The preparation method of carbon fiber reinforcement grafted by graphene oxide of the present invention realizes by following steps: one, carbon fiber is carried out to acidification, obtain the acidifying carbon fiber; Two, polyamide-amide (PAMAM) methanol solution that is 1% by acidifying carbon fiber and mass percent concentration is mixed to get mixed liquor, then mixed liquor is warming up to 20 ℃~50 ℃, isothermal reaction 4~12h again, then use successively methanol wash 2~5 times and water washing 2~5 times after the acidifying carbon fiber being taken out, again 40~60 ℃ of lower vacuumizes to constant weight, obtain the carbon fiber that polyamide-amide is modified, wherein the mass ratio of acidifying carbon fiber and polyamide-amide is 0.1~4: 1; Three, graphene oxide is added in acetone soln to ultrasonic processing 20~60min, the graphite oxide allydione turbid liquid that to obtain graphene oxide concentration be 0.01~1g/L; Four, obtain mixed liquor in the graphite oxide allydione turbid liquid that the carbon fiber that polyamide-amide step 2 prepared is modified adds step 3 to prepare, then mixed liquor is warming up to 60~100 ℃, isothermal reaction 6~12h again, then filter, by filter sediment with acetone and deionized water, alternately wash 3~6 times successively, sediment after washing again to constant weight, obtains carbon fiber reinforcement grafted by graphene oxide 40~60 ℃ of lower vacuumizes; The mass ratio of wherein in step 4, controlling the carbon fiber of graphene oxide and polyamide-amide modification is 1: 1.5~9.

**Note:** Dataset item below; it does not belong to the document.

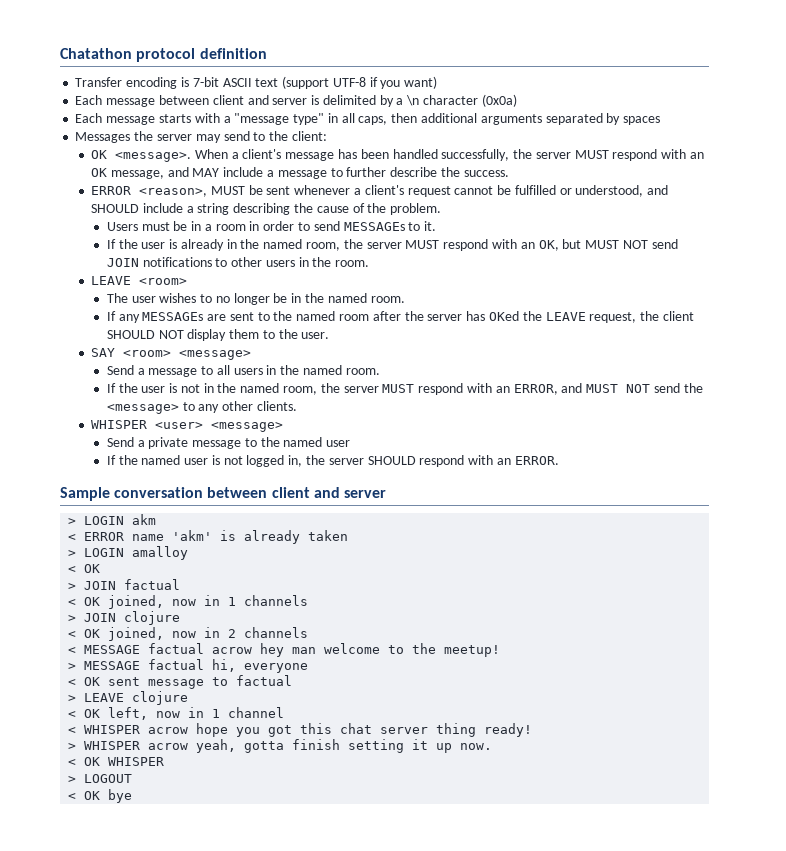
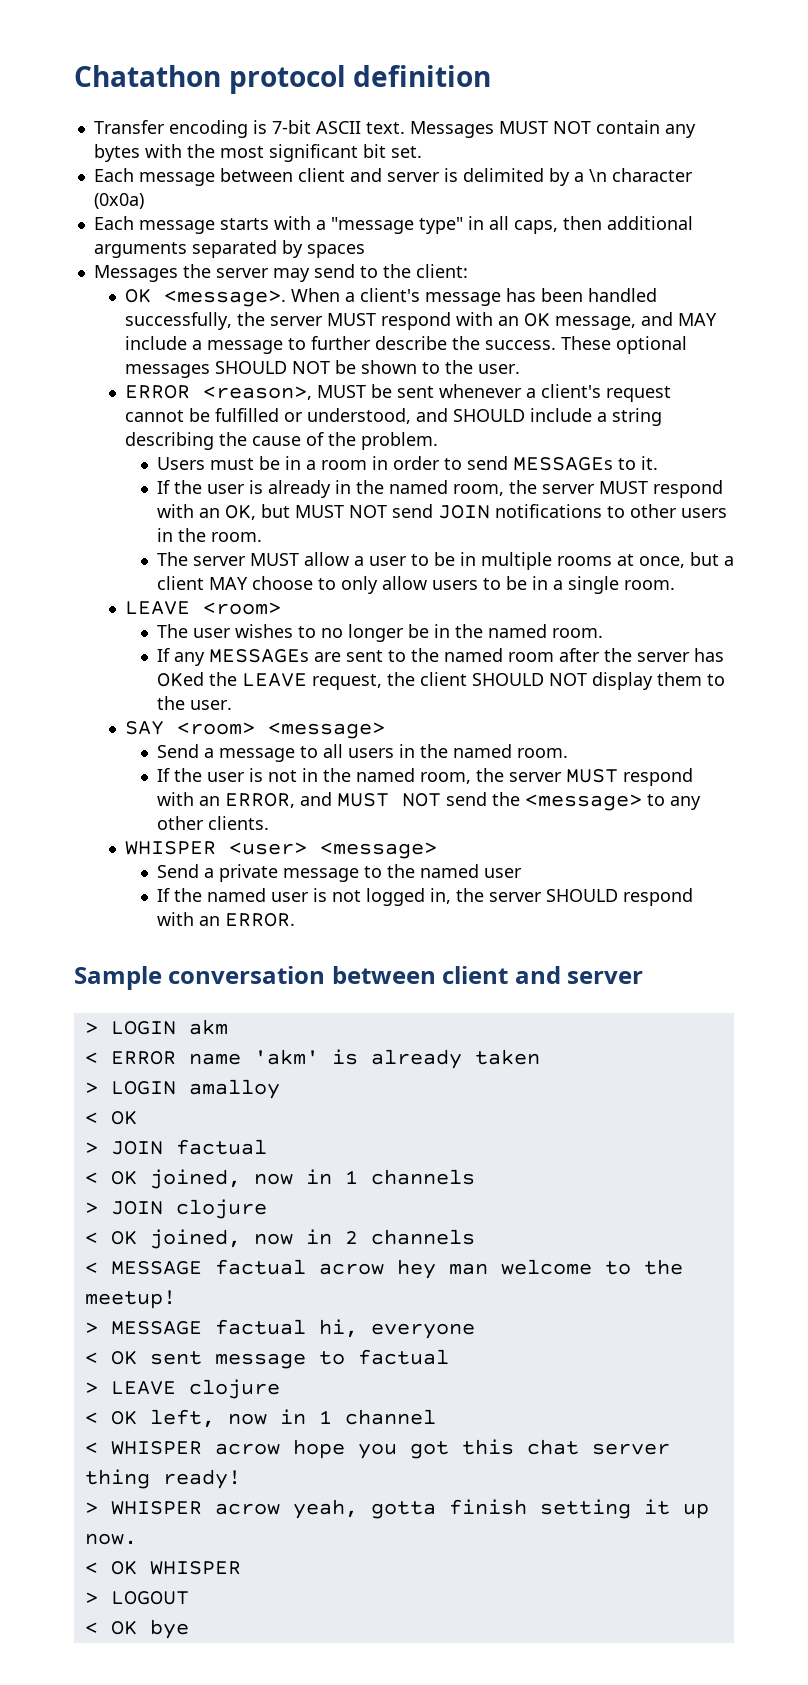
[255,76,438,89] text (support UTF-8 if you want) -> [365,120,696,138] [93,144,422,162] text. Messages MUST NOT contain any bytes with the most significant bit set.
(509, 173) none -> [561,336,688,354] [125,360,521,378] These optional messages SHOULD NOT be shown to the user.
(370, 263) none -> [156,552,734,570] [156,576,675,594] // The server MUST allow a user to be in multiple rooms at once, but a client MAY choose to only allow users to be in a single room.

In step 1 of the present invention, adopting existing open method to carry out acidification to carbon fiber gets final product.For example, the present invention can adopt following method to carry out acidification to carbon fiber: the ratio in carbon fiber and red fuming nitric acid (RFNA) is 1g: 350ml, carbon fiber is added in red fuming nitric acid (RFNA), then after reacting 1~3h under the constant temperature of 70 ℃~90 ℃, take out carbon fiber, wash to cleaning solution pH value be 7 left and right, then in 80 ℃ ,-the 0.1MPa condition under dry 2~6h, obtain the carbon fiber of acidifying.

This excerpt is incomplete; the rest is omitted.